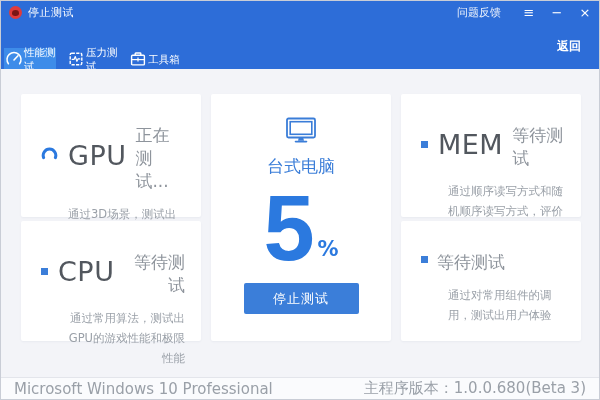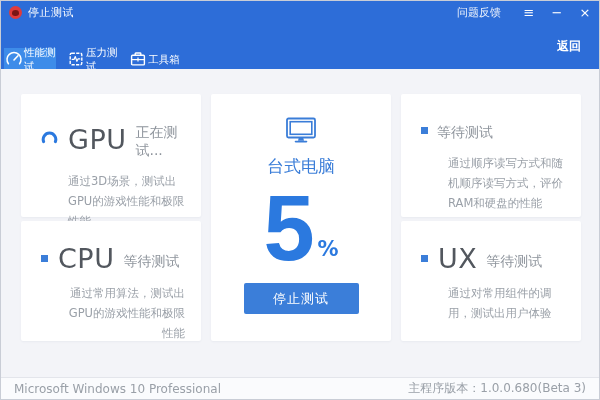--- a/index.html
+++ b/index.html
@@ -80,7 +80,7 @@
     font-size: 27px; color: #52575e; font-weight: 400;
     margin-left: 10px; letter-spacing: 0.5px; line-height: 1;
   }
-  .card-status { font-size: 14px; color: #8e949c; margin-left: 9px; padding-top: 6px; }
+  .card-status { font-size: 17px; color: #8e949c; margin-left: 9px; padding-top: 6px; }
   .card-desc {
     font-size: 11.5px; color: #9aa0a8; line-height: 20px;
     margin-top: 11px; margin-left: 27px;

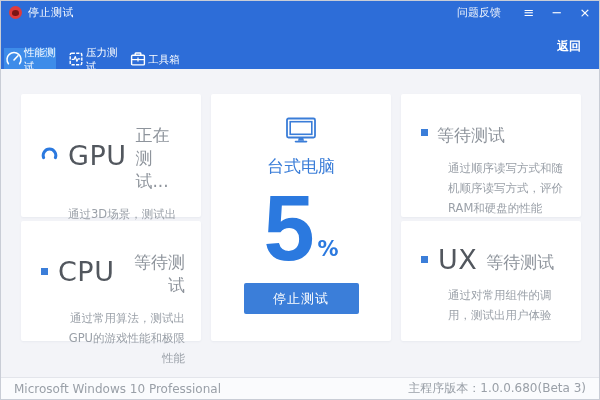--- a/index.html
+++ b/index.html
@@ -219,6 +219,7 @@
       <div class="card test-card card-mem">
         <div class="card-head">
           <span class="bullet"></span>
+          <span class="card-title">MEM</span>
           <span class="card-status">等待测试</span>
         </div>
         <div class="card-desc">通过顺序读写方式和随机顺序读写方式，评价RAM和硬盘的性能</div>

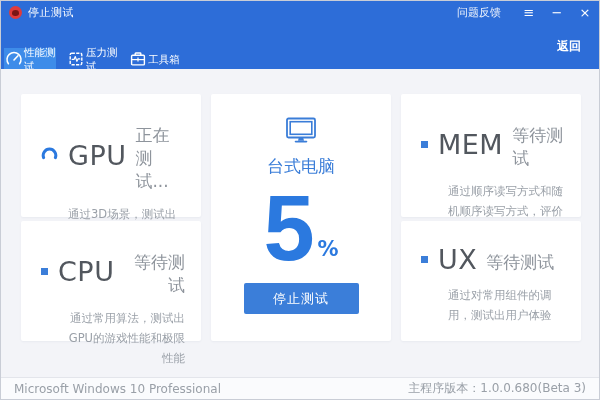--- a/index.html
+++ b/index.html
@@ -228,7 +228,6 @@
       <div class="card test-card card-ux">
         <div class="card-head">
           <span class="bullet"></span>
-          <span class="card-title">UX</span>
           <span class="card-status">等待测试</span>
         </div>
         <div class="card-desc">通过对常用组件的调用，测试出用户体验</div>

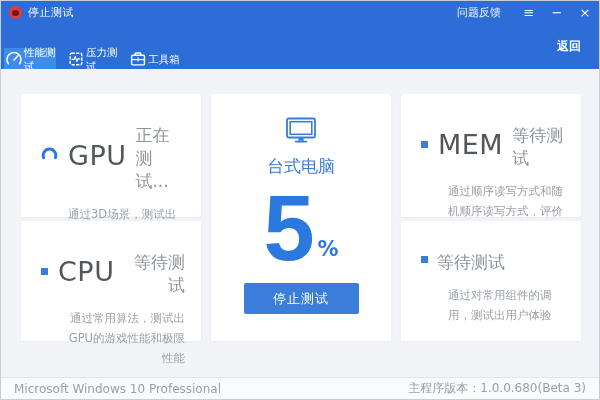--- a/index.html
+++ b/index.html
@@ -122,7 +122,7 @@
     height: 22px; flex: 0 0 auto;
     background: #fafbfd; border-top: 1px solid #e3e5eb;
     display: flex; align-items: center; justify-content: space-between;
-    padding: 0 13px; font-size: 12px; color: #9aa0a8;
+    padding: 0 13px; font-size: 15px; color: #9aa0a8;
   }
 </style>
 </head>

◆ Your objective
Output all entries unchanged; skip the pictures.

◆ Result for this exercise
--- a/index.html
+++ b/index.html
@@ -80,7 +80,7 @@
     font-size: 27px; color: #52575e; font-weight: 400;
     margin-left: 10px; letter-spacing: 0.5px; line-height: 1;
   }
-  .card-status { font-size: 14px; color: #8e949c; margin-left: 9px; padding-top: 6px; }
+  .card-status { font-size: 17px; color: #8e949c; margin-left: 9px; padding-top: 6px; }
   .card-desc {
     font-size: 11.5px; color: #9aa0a8; line-height: 20px;
     margin-top: 11px; margin-left: 27px;

--- a/index.html
+++ b/index.html
@@ -219,6 +219,7 @@
       <div class="card test-card card-mem">
         <div class="card-head">
           <span class="bullet"></span>
+          <span class="card-title">MEM</span>
           <span class="card-status">等待测试</span>
         </div>
         <div class="card-desc">通过顺序读写方式和随机顺序读写方式，评价RAM和硬盘的性能</div>

--- a/index.html
+++ b/index.html
@@ -228,7 +228,6 @@
       <div class="card test-card card-ux">
         <div class="card-head">
           <span class="bullet"></span>
-          <span class="card-title">UX</span>
           <span class="card-status">等待测试</span>
         </div>
         <div class="card-desc">通过对常用组件的调用，测试出用户体验</div>

--- a/index.html
+++ b/index.html
@@ -122,7 +122,7 @@
     height: 22px; flex: 0 0 auto;
     background: #fafbfd; border-top: 1px solid #e3e5eb;
     display: flex; align-items: center; justify-content: space-between;
-    padding: 0 13px; font-size: 12px; color: #9aa0a8;
+    padding: 0 13px; font-size: 15px; color: #9aa0a8;
   }
 </style>
 </head>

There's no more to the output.